Because malaria is generally not a problem in the United States, the news that a vaccine has been developed for the mosquito-borne disease didn’t make the headlines.
That’s a shame.
On average, malaria kills 400,000 a year, mostly African children.
After 60 years of working on a vaccine, the World Health Organization last week endorsed the Mosquirixa vaccine.
Yes, 60 years.
Researchers say the vaccine — which is predicted to prevent only about 30% of severe cases — has been very difficult to manufacture because it lacks a traditional market, i.e. wealthy countries, and developing a vaccine against a parasite is especially challenging.
The reason Americans remain relatively unscathed is that we are embarrassingly rich with the resources to protect our citizens. Even so, scientists warn we should not relax our guard.
Malaria is a serious disease caused by a parasite that commonly infects the Anopheles family of mosquitoes. When an infected mosquito bites, the malaria parasites start reproducing explosively inside a person’s liver and blood.
According to the Centers for Disease and Control, malaria is not contagious like the flu or COVID-19, but because the malaria parasite is found in the red blood cells of an infected person, it can be transmitted through a blood transfusion, organ transplant, or the shared use of needles or syringes contaminated with blood. Malaria may also be transmitted from a mother to her unborn infant before or during delivery.
Malaria typically is found in tropical and subtropical countries where warmer temperatures allow the Anopheles mosquito to thrive.

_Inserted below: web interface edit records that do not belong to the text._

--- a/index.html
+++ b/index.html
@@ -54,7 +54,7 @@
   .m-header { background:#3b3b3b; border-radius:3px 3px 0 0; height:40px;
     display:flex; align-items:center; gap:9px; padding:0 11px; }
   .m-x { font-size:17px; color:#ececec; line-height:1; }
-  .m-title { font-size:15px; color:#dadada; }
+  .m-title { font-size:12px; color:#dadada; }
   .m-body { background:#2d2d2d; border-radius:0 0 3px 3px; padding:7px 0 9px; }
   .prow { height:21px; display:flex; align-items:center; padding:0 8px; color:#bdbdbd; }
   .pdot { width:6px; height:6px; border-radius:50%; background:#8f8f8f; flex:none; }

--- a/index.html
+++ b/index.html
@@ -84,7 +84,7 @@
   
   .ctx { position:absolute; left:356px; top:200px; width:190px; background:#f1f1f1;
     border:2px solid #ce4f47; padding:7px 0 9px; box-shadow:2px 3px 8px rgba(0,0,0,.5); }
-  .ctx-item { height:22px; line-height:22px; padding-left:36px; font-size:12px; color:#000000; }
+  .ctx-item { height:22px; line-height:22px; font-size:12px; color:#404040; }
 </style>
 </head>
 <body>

Lack of resources and political instability have prevented the building of solid control programs in many malaria-prone countries such as sub-Saharan Africa and much of Central and South America. In addition, malaria parasites are increasingly resistant to antimalarial drugs, presenting another barrier to its control.
For the most part, malaria doesn’t exist in the United States because of our more temperate climate as well as the introduction in the 1950s of insecticides, drainage ditches constructed throughout our towns and the widespread use of window screens.
Several things, however, are turning the tide against us, including climate change and increased travel by Americans visiting malaria-prone countries and vice-versa. Today, an estimated 2,000 Americans are hospitalized each year with malaria despite the readily available anti-malaria medicine available to travelers.
So yes, we all should be relieved that success is being made against malaria, and celebrate the science that makes it possible.